OKLAHOMA CITY (AP) — A teenager who saw an Oklahoma police captain fatally shoot his unarmed friend testified Wednesday that the 18-year-old raised his hands in an apparent attempt to surrender before he was shot, though other witnesses said they didn't see that.
John Lockett, 17, testified for a second day at the trial of Del City police Capt. Randy Harrison, 48, who is charged with first-degree manslaughter in the March 14, 2012, death of Dane Scott Jr. Harrison, a 23-year veteran officer in an Oklahoma City suburb, has pleaded not guilty. He faces four years to life in prison if convicted.
Harrison had previously arrested Scott on drug violations, and prosecutors say that the officer became so fixated on the teen that he finally crossed the line, shooting Scott in the back at a time when he posed no threat to anyone. But the defense has portrayed Scott as a drug dealer whose actions before the shooting — he had gotten into a scuffle with Harrison after a car chase — meant the use of deadly force was justified.
Harrison's attorney said early on that prosecutors were influenced to file charges to prevent the type of racial discord that followed high-profile shootings in Florida and Tulsa last year. Scott was black; Harrison is white. However, prosecutors haven't said that racial bias was an issue in Scott's death, just that Harrison was wrong to shoot him.
In testimony Wednesday, Lockett said Scott was running from Harrison when the officer opened fire. "He had his hands up like this," Lockett said, holding his hands up over his head. "He put his hands up like he surrendered."

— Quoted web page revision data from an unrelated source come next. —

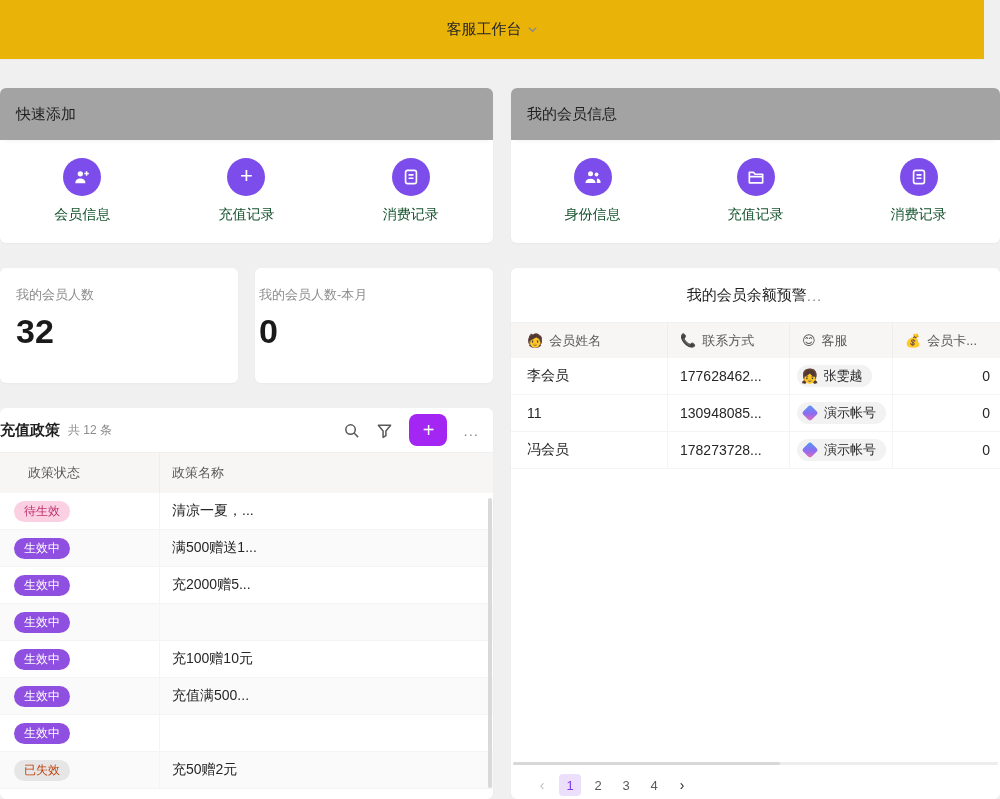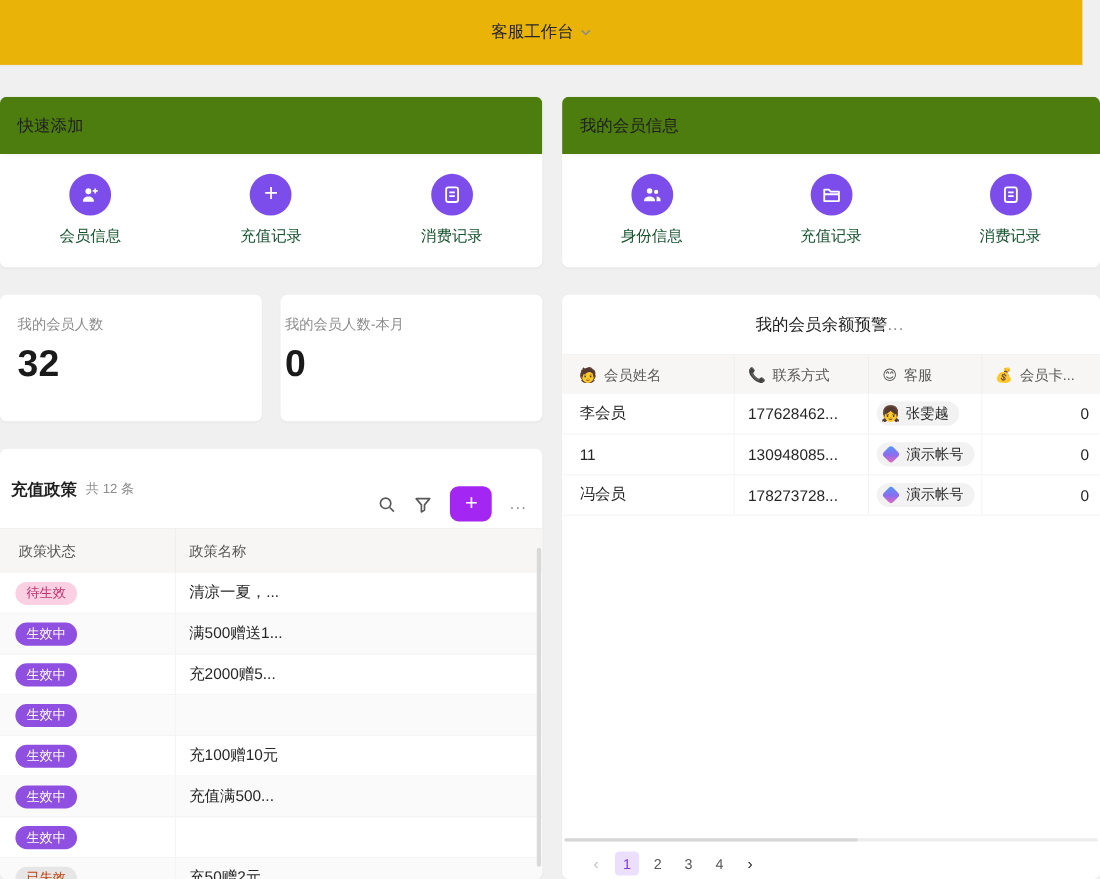--- a/index.html
+++ b/index.html
@@ -14,7 +14,7 @@
 
   
   .card { position:absolute; background:#fff; border-radius:6px; box-shadow:0 1px 2px rgba(0,0,0,.03); overflow:hidden; }
-  .card-title-bar { height:52px; display:flex; align-items:center; padding:0 16px; font-size:15px; font-weight:500; color:#1f1f1f; background:#4d7c0f; position:relative; z-index:2; box-shadow:0 3px 6px -4px rgba(0,0,0,.10); }
+  .card-title-bar { height:52px; display:flex; align-items:center; padding:0 16px; font-size:15px; font-weight:500; color:#1f1f1f; background:#a3a3a3; position:relative; z-index:2; box-shadow:0 3px 6px -4px rgba(0,0,0,.10); }
 
   
   #card-quick-add { left:0; top:88px; width:493px; height:155px; }

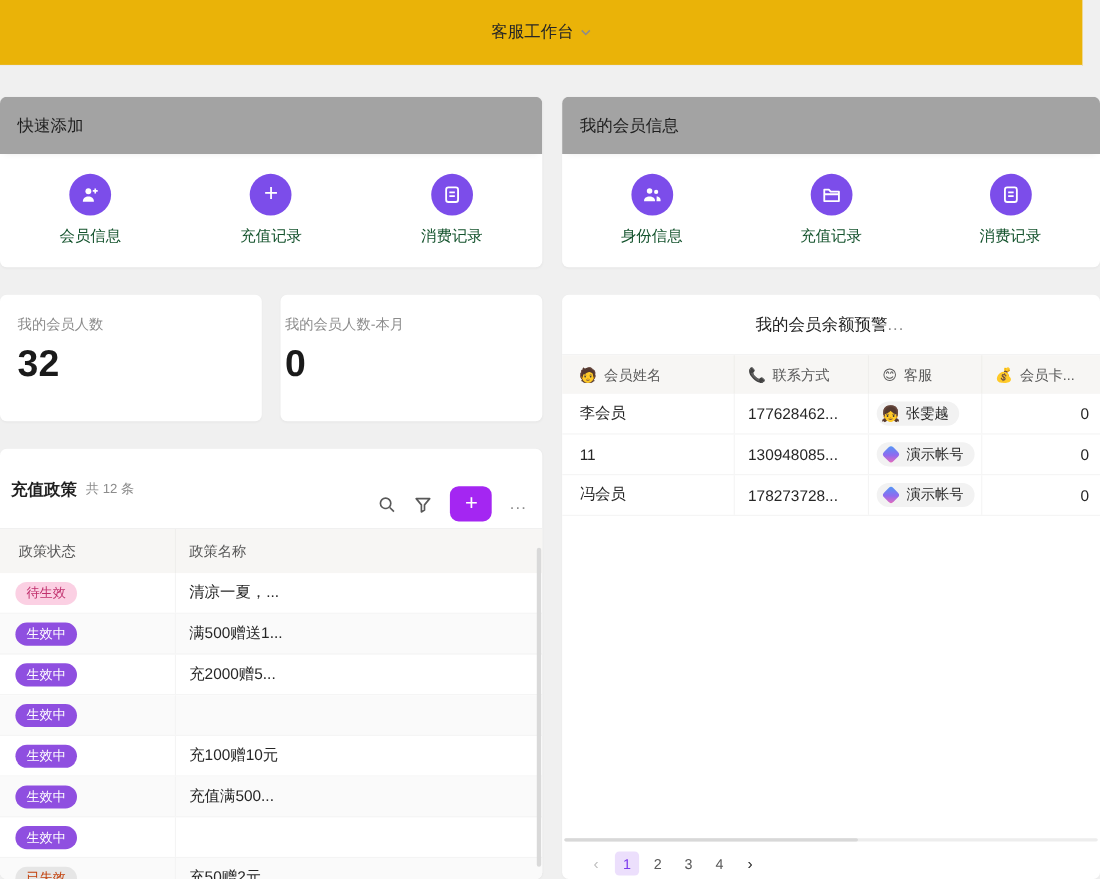--- a/index.html
+++ b/index.html
@@ -34,7 +34,7 @@
 
   
   #card-policy { left:0; top:408px; width:493px; height:391px; }
-  .policy-header { height:45px; display:flex; padding:0 14px 0 10px; border-bottom:1px solid #f0f0f0;margin-top:28px; }
+  .policy-header { height:45px; display:flex; align-items:center; padding:0 14px 0 0; border-bottom:1px solid #f0f0f0; }
   .policy-title { font-size:15px; font-weight:700; color:#1f1f1f; }
   .policy-count { font-size:12px; color:#8c8c8c; margin-left:8px; }
   .policy-tools { margin-left:auto; display:flex; align-items:center; gap:16px; }

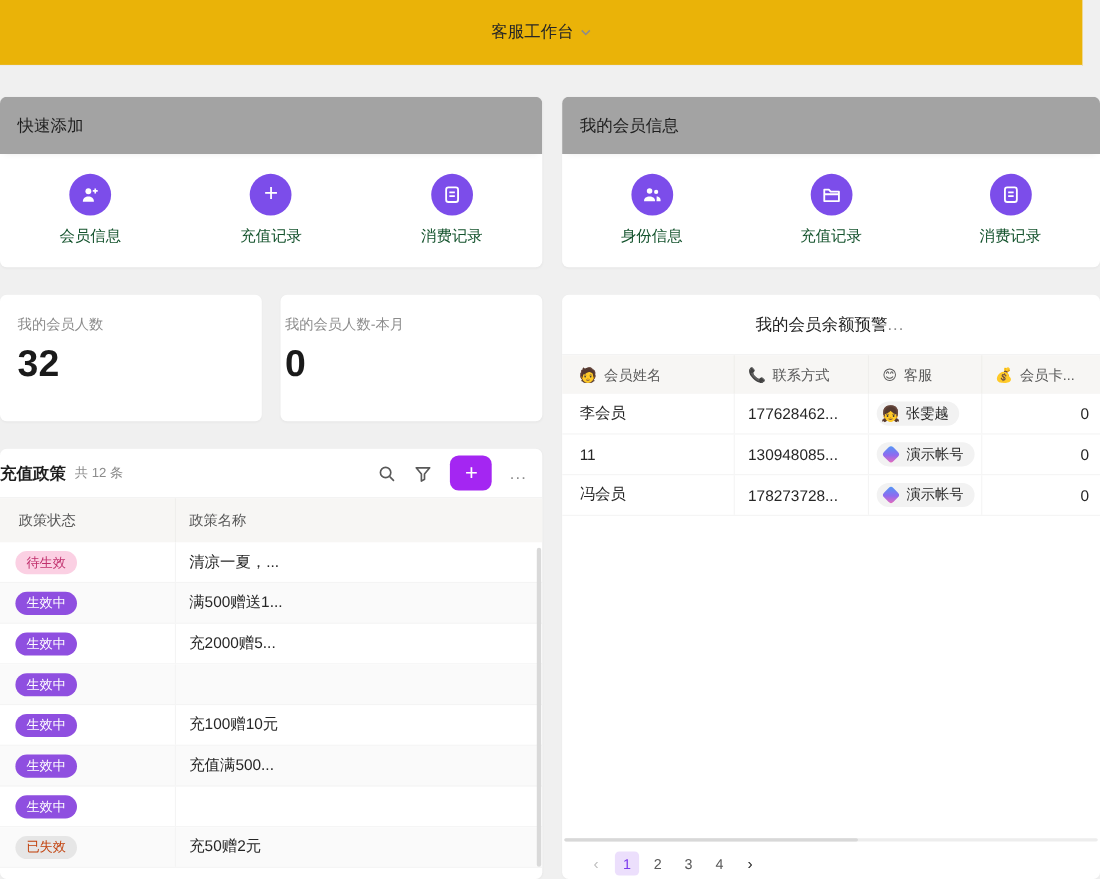--- a/index.html
+++ b/index.html
@@ -44,7 +44,7 @@
   .more-dots { color:#8c8c8c; font-size:15px; letter-spacing:1px; cursor:pointer; }
 
   .ptable-head { height:40px; background:#f7f6f4; display:flex; align-items:center; font-size:13px; color:#595959; }
-  .ph-status { width:160px; padding-left:17px; border-right:1px solid #efeeec; height:100%; display:flex; align-items:center; }
+  .ph-status { width:160px; padding-left:28px; border-right:1px solid #efeeec; height:100%; display:flex; align-items:center; }
   .ph-name { flex:1; padding-left:12px; height:100%; display:flex; align-items:center; }
   .prow { height:37px; display:flex; align-items:center; border-bottom:1px solid #f4f4f4; font-size:14px; }
   .prow:nth-child(even) { background:#fafafa; }

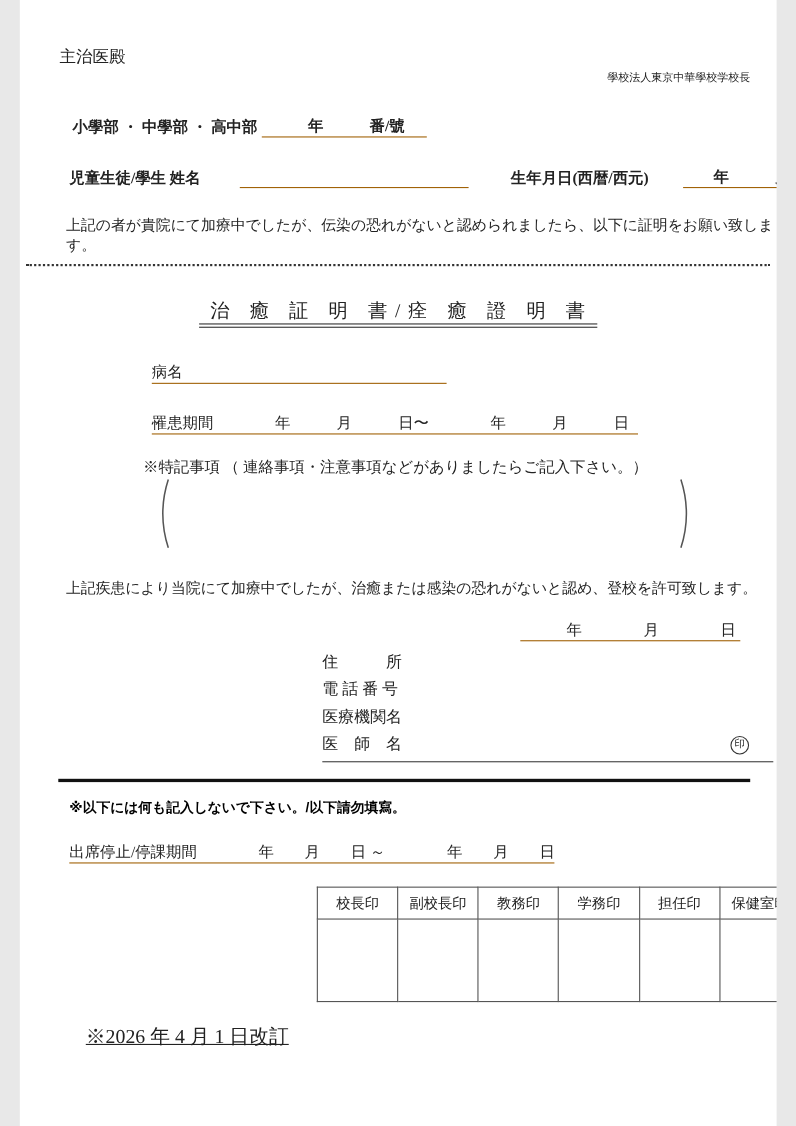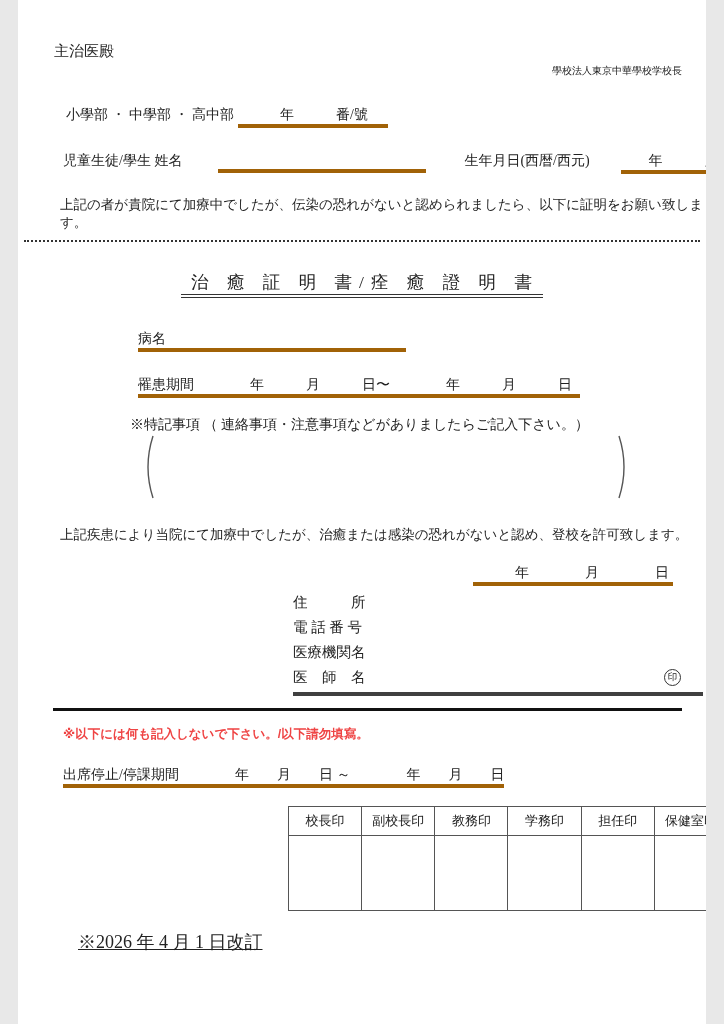--- a/index.html
+++ b/index.html
@@ -11,7 +11,7 @@
   }
   .abs { position:absolute; }
   .u { border-bottom:4px solid #a16207; white-space:pre; display:inline-block; vertical-align:baseline; }
-  .row { display:flex; align-items:flex-start; }
+  .row { display:flex; align-items:center;font-weight:bold; }
   .pre { white-space:pre; }
 
   .addressee   { left:36px; top:42px;  font-size:15px; }

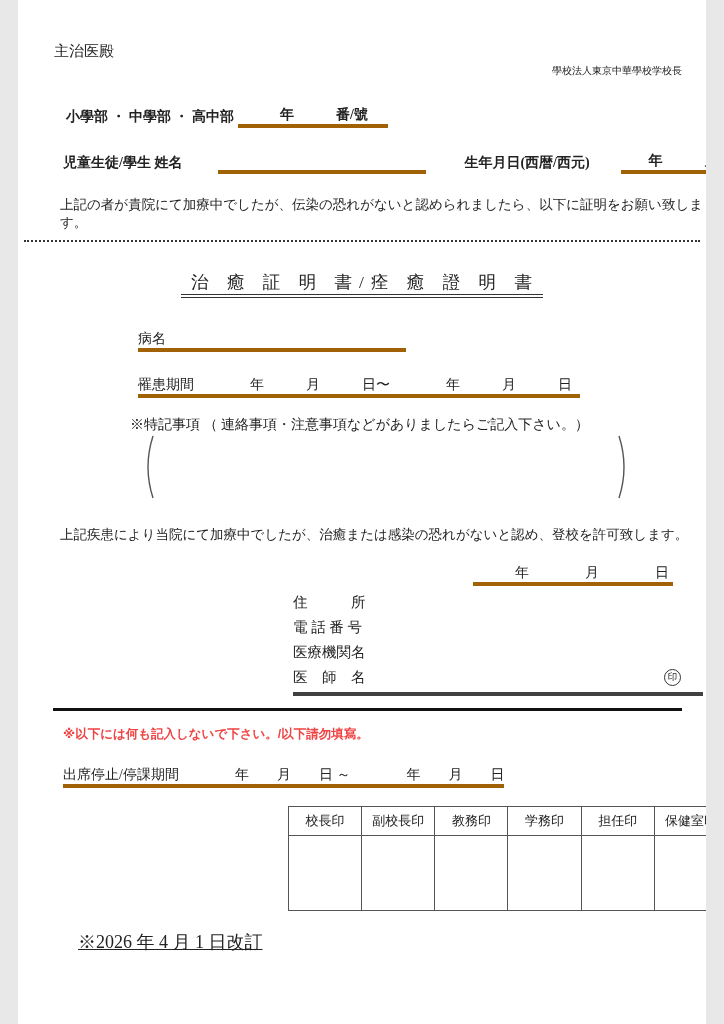--- a/index.html
+++ b/index.html
@@ -10,7 +10,7 @@
     overflow:hidden;
   }
   .abs { position:absolute; }
-  .u { border-bottom:4px solid #a16207; white-space:pre; display:inline-block; vertical-align:baseline; }
+  .u { border-bottom:1px solid #a16207; white-space:pre; display:inline-block; vertical-align:baseline; }
   .row { display:flex; align-items:center;font-weight:bold; }
   .pre { white-space:pre; }
 

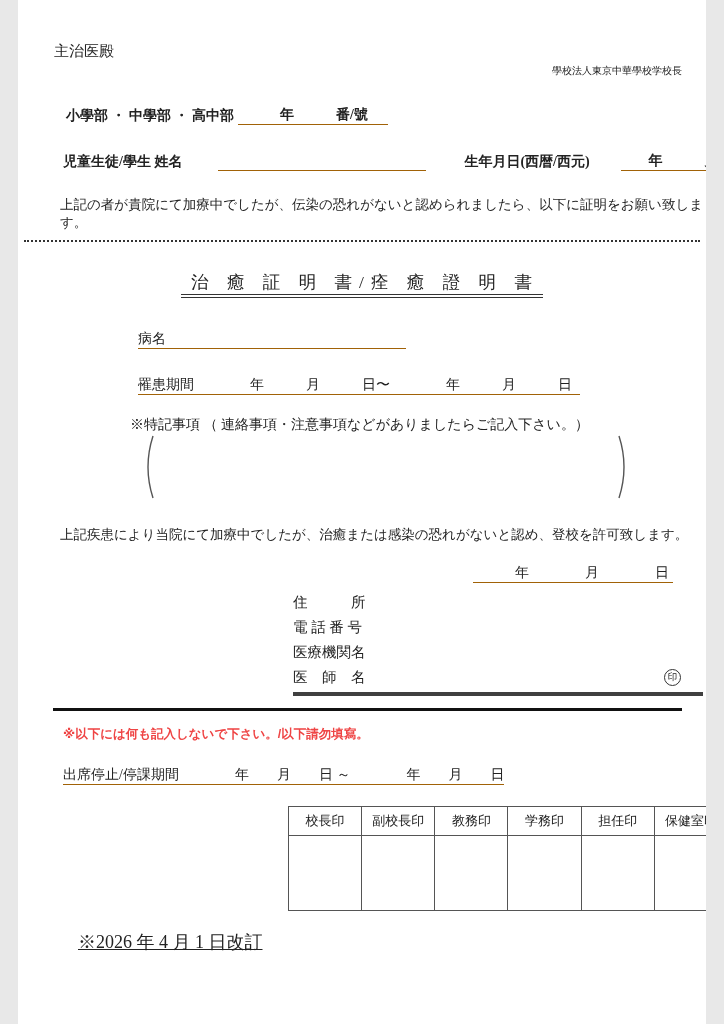--- a/index.html
+++ b/index.html
@@ -39,7 +39,7 @@
   .addr-block  { left:275px; top:590px; font-size:14.5px; line-height:25px; }
   .addr-block div { white-space:pre; }
   .doctor-row  { display:inline-flex; width:388px; justify-content:space-between;
-                 align-items:center; border-bottom:4px solid #404040; padding:0 22px 2px 0; }
+                 align-items:center; border-bottom:1px solid #404040; padding:0 22px 2px 0; }
   .seal-circle { width:15px; height:15px; border:1px solid #333; border-radius:50%;
                  display:inline-flex; align-items:center; justify-content:center;
                  font-size:9.5px; line-height:1; }

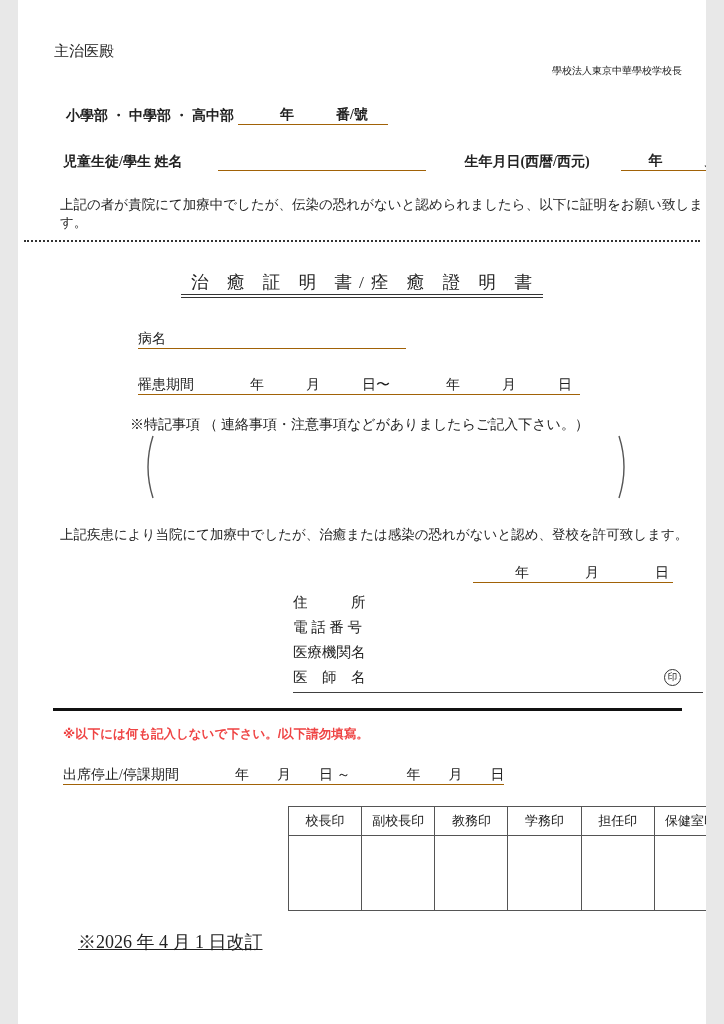--- a/index.html
+++ b/index.html
@@ -44,7 +44,7 @@
                  display:inline-flex; align-items:center; justify-content:center;
                  font-size:9.5px; line-height:1; }
   .thick-line  { left:35px; right:24px; top:708px; border-top:3px solid #111; height:0; }
-  .red-note    { left:45px; top:726px; font-size:12.5px; font-weight:bold; color:#ef4444;
+  .red-note    { left:45px; top:726px; font-size:12.5px; font-weight:bold; color:#000000;
                  font-family:"Liberation Sans","DejaVu Sans",sans-serif; }
   .suspension  { left:45px; top:766px; font-size:14px; }
   .suspension .u { min-width:415px; }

Prosecutors say Harrison fired four bullets, one of which went through both of Scott's lungs and pierced his aorta.
But other witnesses said they didn't recall seeing Scott attempt to give himself up.
"All he was doing was trying to get away," said Kenneth Hodge, who saw the fatal shooting from a nearby business.
Harrison had tried to pull over a car Scott was driving when the teen led Harrison on a high-speed chase before crashing into a tractor-trailer. After the collision, Scott and Harrison scuffled on the ground before Scott wriggled free, Lockett said. Authorities have said that during that scuffle, Harrison took a handgun from Scott. They say the teen was not armed when he was shot.
The killing occurred just a few weeks after the death of Trayvon Martin, the unarmed black teenager shot dead by a neighborhood watch volunteer in Florida. The charges against Harrison were filed just after two white men were accused of fatally shooting three black people in Tulsa in what prosecutors said were racially motivated attacks.
Another witness, Eric Thomason, 48, of Oklahoma City, testified that Harrison appeared to be fighting for his life as he struggled to disarm Scott, but that the teen did not appear to be a threat to anyone when the shooting happened.
Thomason, who was with a co-worker in a pickup truck that pulled up to an intersection where the struggle was taking place, said that when the two were wrestling on the ground, he thought Scott was trying to shoot the officer. "I was looking down the barrel of the gun they were fighting over," he said.
But Harrison was able to knock the handgun from Scott's hand before Scott broke free, Thomason said. Thomason said he got out of the truck and tried to grab Scott as he ran by. Scott slipped his grasp and attempted to climb over a fence before he was shot and fell to the ground, Thomason said.
Thomason said he was frightened by the gunfire.
"The gun was being pointed in my direction," Thomason said. "I felt like I was in the line of fire."
Maj. Steve Robinson of the Del City Police Department said he fired his stun gun as Scott approached him and did not see anything in his hands.
District Attorney David Prater asked Robinson if it was professional for an officer to fire at a suspect who was so close to another officer.
"It wouldn't be a good idea. It's not safe," Robinson said.